EXERCISE BRIEF: Find and copy each line of the records where the string "Candidate" shows up.

DATA FOR THIS TASK:
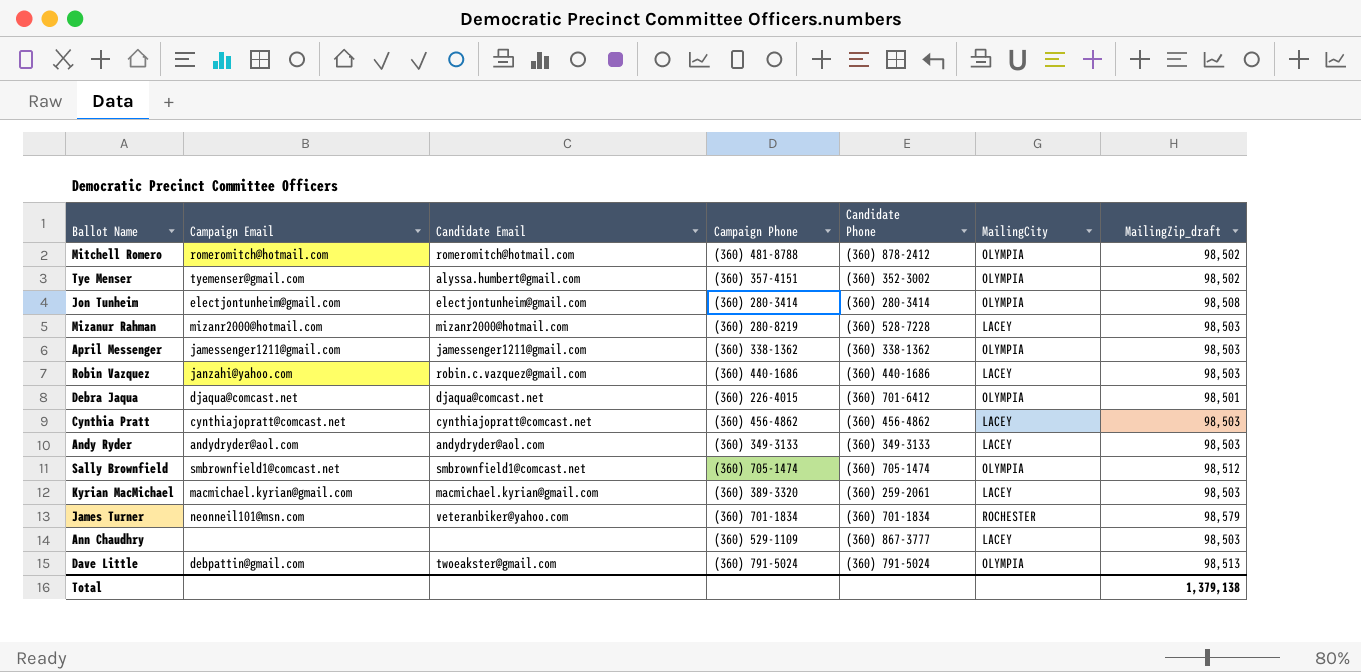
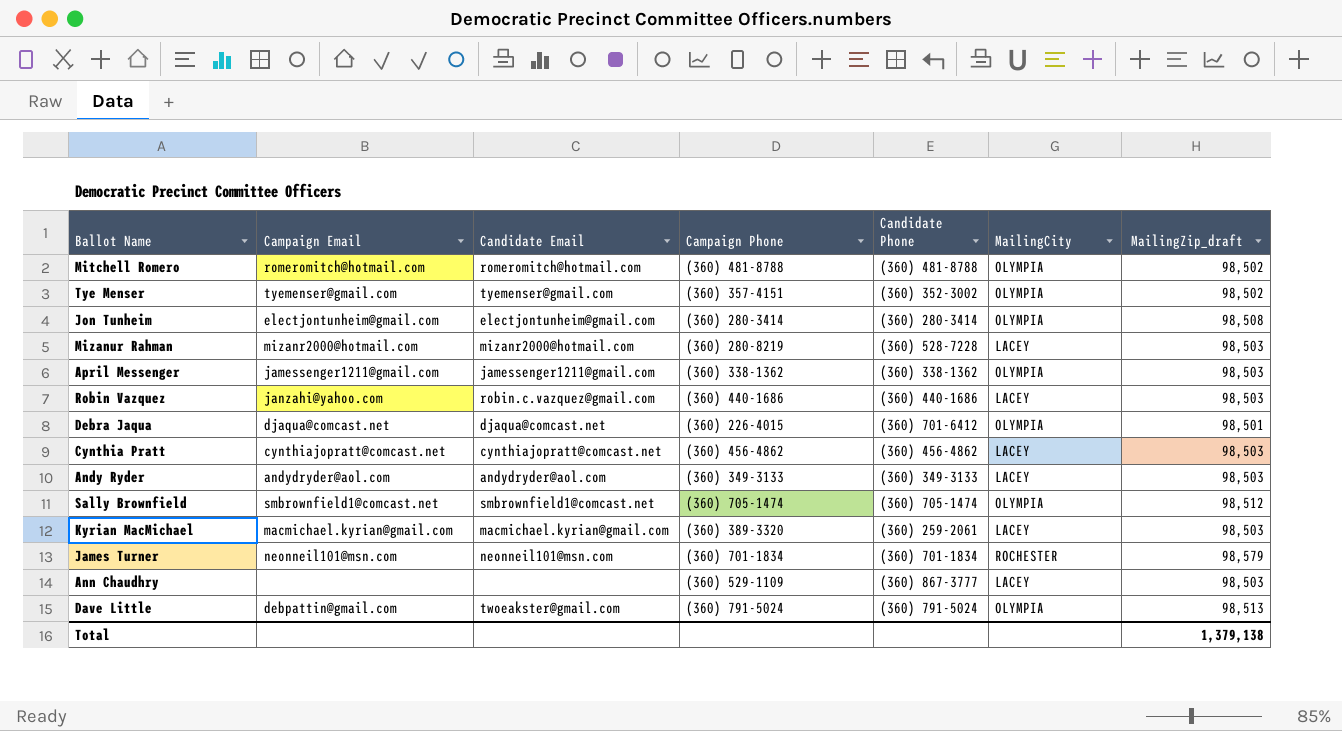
Mitchell Romero | Candidate Phone: (360) 878-2412 -> (360) 481-8788
Tye Menser | Candidate Email: alyssa.humbert@gmail.com -> tyemenser@gmail.com
James Turner | Candidate Email: veteranbiker@yahoo.com -> neonneil101@msn.com

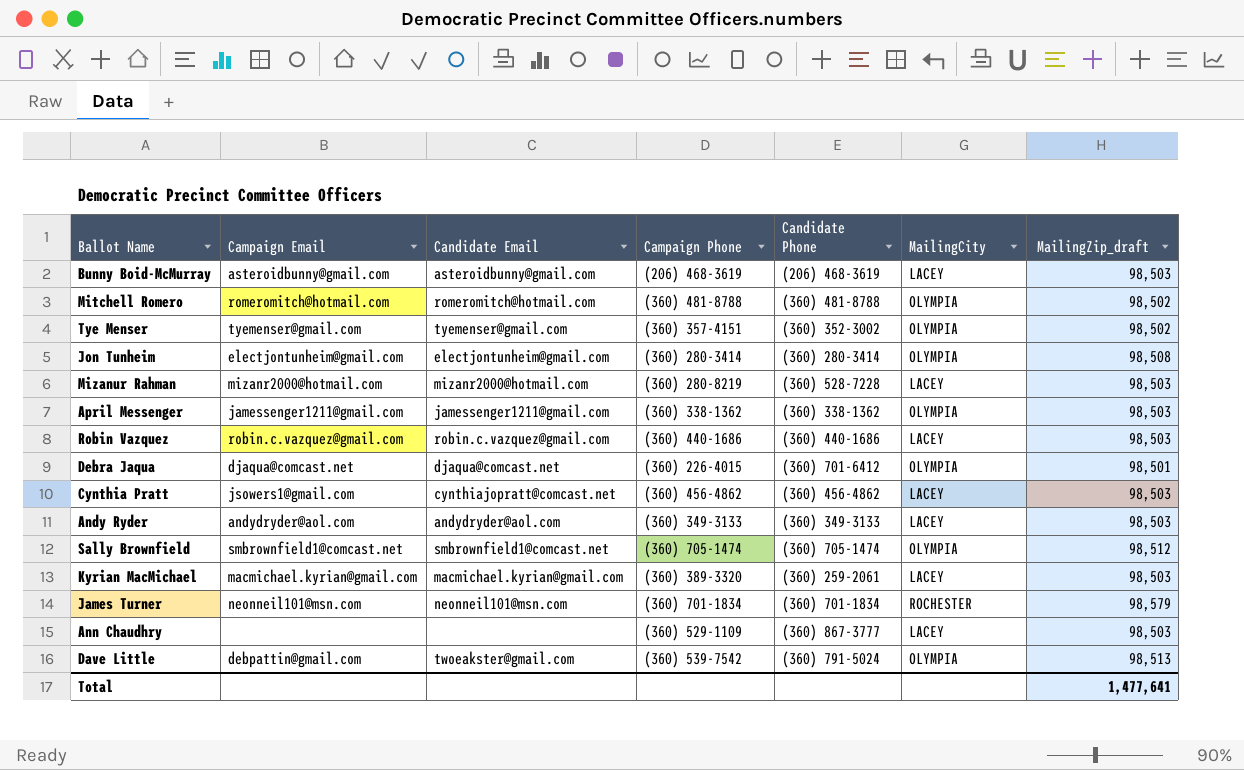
row Bunny Boid-McMurray: none -> asteroidbunny@gmail.com | asteroidbunny@gmail.com | (206) 468-3619 | (206) 468-3619 | LACEY | 98,503
Robin Vazquez | Campaign Email: janzahi@yahoo.com -> robin.c.vazquez@gmail.com
Cynthia Pratt | Campaign Email: cynthiajopratt@comcast.net -> jsowers1@gmail.com
Dave Little | Campaign Phone: (360) 791-5024 -> (360) 539-7542
Total | MailingZip_draft: 1,379,138 -> 1,477,641

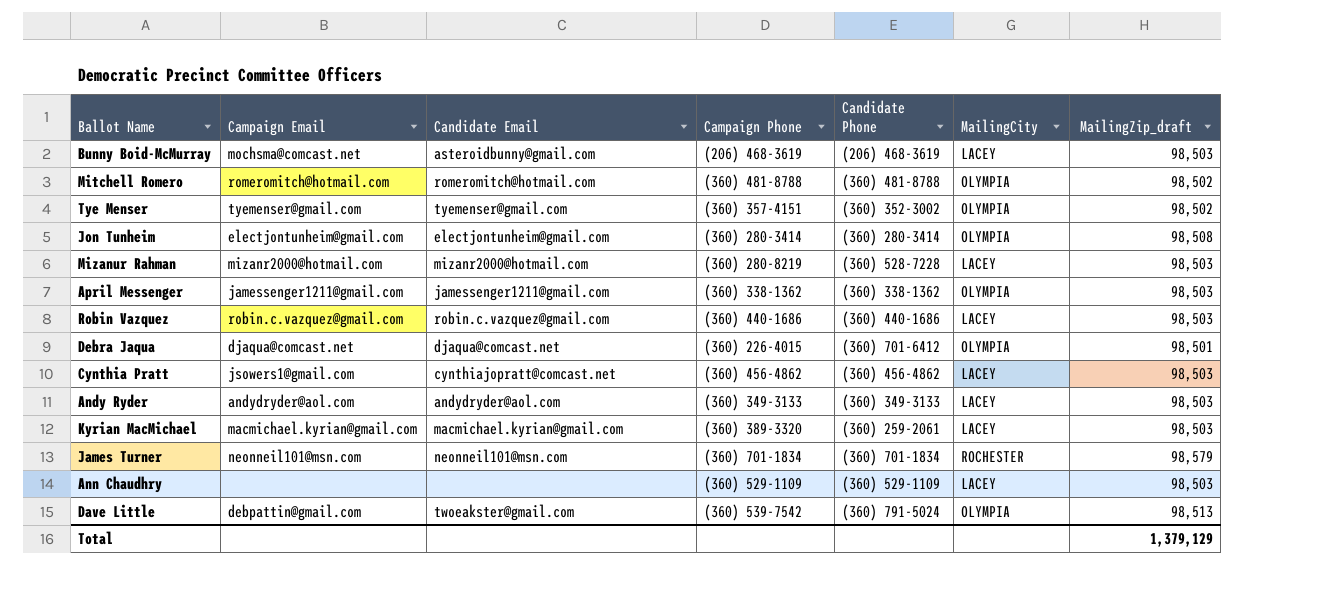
row Sally Brownfield: smbrownfield1@comcast.net | smbrownfield1@comcast.net | (360) 705-1474 | (360) 705-1474 | OLYMPIA | 98,512 -> none
Bunny Boid-McMurray | Campaign Email: asteroidbunny@gmail.com -> mochsma@comcast.net
Ann Chaudhry | Candidate Phone: (360) 867-3777 -> (360) 529-1109
Total | MailingZip_draft: 1,477,641 -> 1,379,129

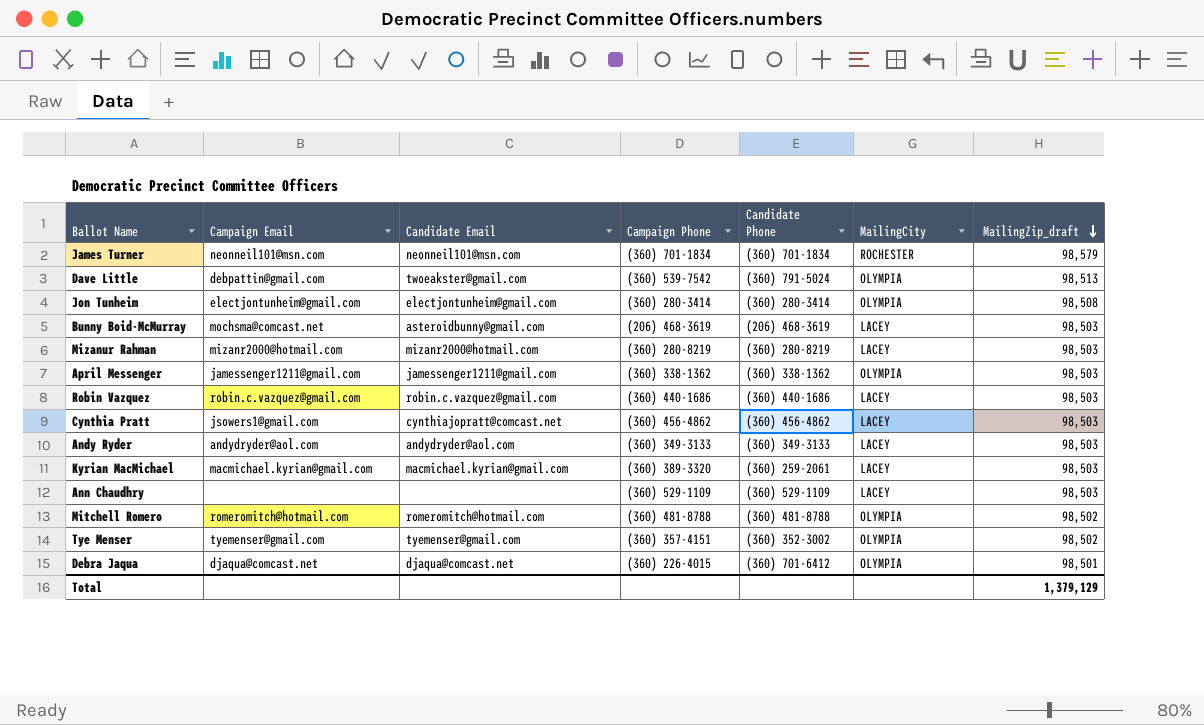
row order: none -> MailingZip_draft descending
Mizanur Rahman | Candidate Phone: (360) 528-7228 -> (360) 280-8219

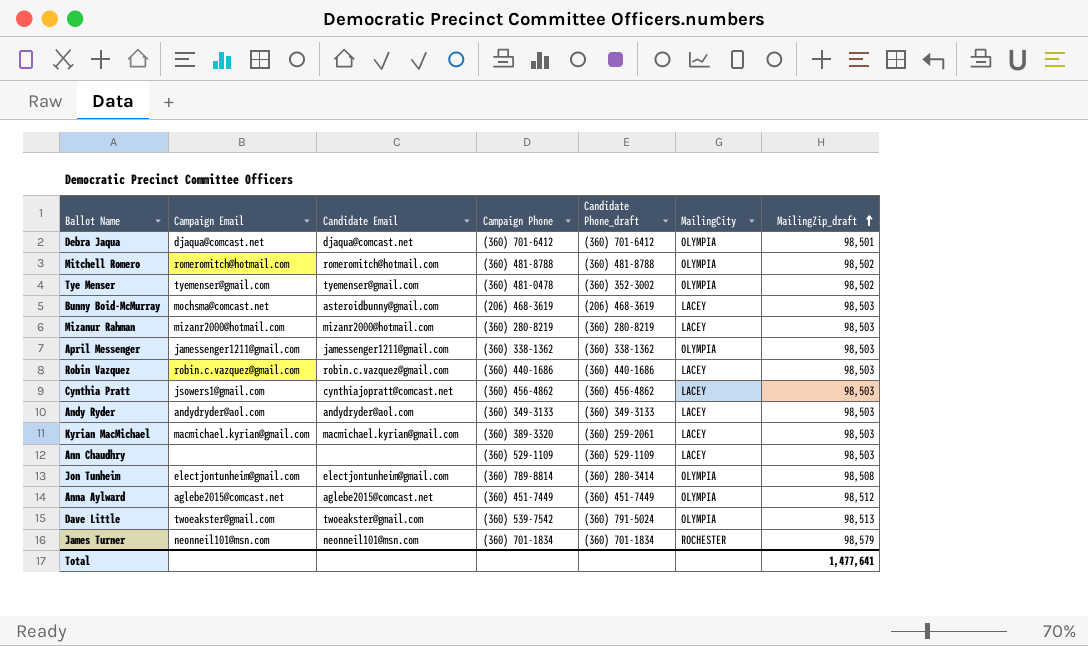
row order: MailingZip_draft descending -> MailingZip_draft ascending
column name: Candidate Phone -> Candidate Phone_draft
Debra Jaqua | Campaign Phone: (360) 226-4015 -> (360) 701-6412
Tye Menser | Campaign Phone: (360) 357-4151 -> (360) 481-0478
Jon Tunheim | Campaign Phone: (360) 280-3414 -> (360) 789-8814
row Anna Aylward: none -> aglebe2015@comcast.net | aglebe2015@comcast.net | (360) 451-7449 | (360) 451-7449 | OLYMPIA | 98,512
Dave Little | Campaign Email: debpattin@gmail.com -> twoeakster@gmail.com
Total | MailingZip_draft: 1,379,129 -> 1,477,641

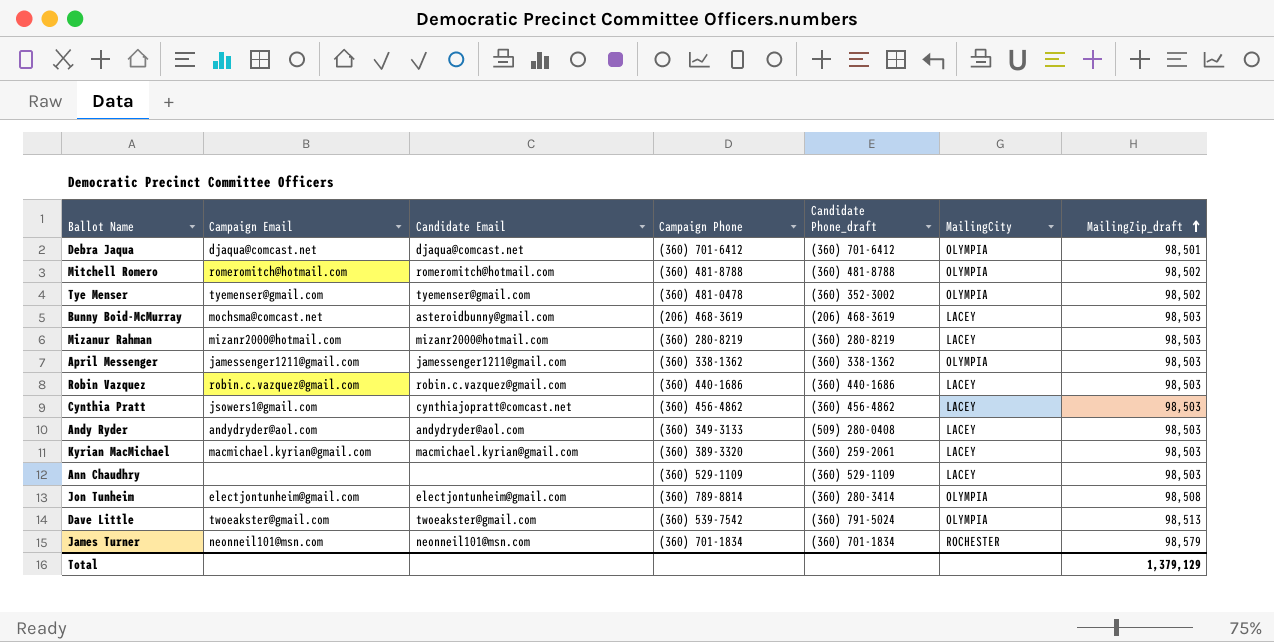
row Anna Aylward: aglebe2015@comcast.net | aglebe2015@comcast.net | (360) 451-7449 | (360) 451-7449 | OLYMPIA | 98,512 -> none
Andy Ryder | Candidate Phone_draft: (360) 349-3133 -> (509) 280-0408
Total | MailingZip_draft: 1,477,641 -> 1,379,129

OUTPUT FOR THIS EXERCISE:
Mitchell Romero | Candidate Phone: (360) 878-2412 -> (360) 481-8788
Tye Menser | Candidate Email: alyssa.humbert@gmail.com -> tyemenser@gmail.com
James Turner | Candidate Email: veteranbiker@yahoo.com -> neonneil101@msn.com
Ann Chaudhry | Candidate Phone: (360) 867-3777 -> (360) 529-1109
Mizanur Rahman | Candidate Phone: (360) 528-7228 -> (360) 280-8219
column name: Candidate Phone -> Candidate Phone_draft
Andy Ryder | Candidate Phone_draft: (360) 349-3133 -> (509) 280-0408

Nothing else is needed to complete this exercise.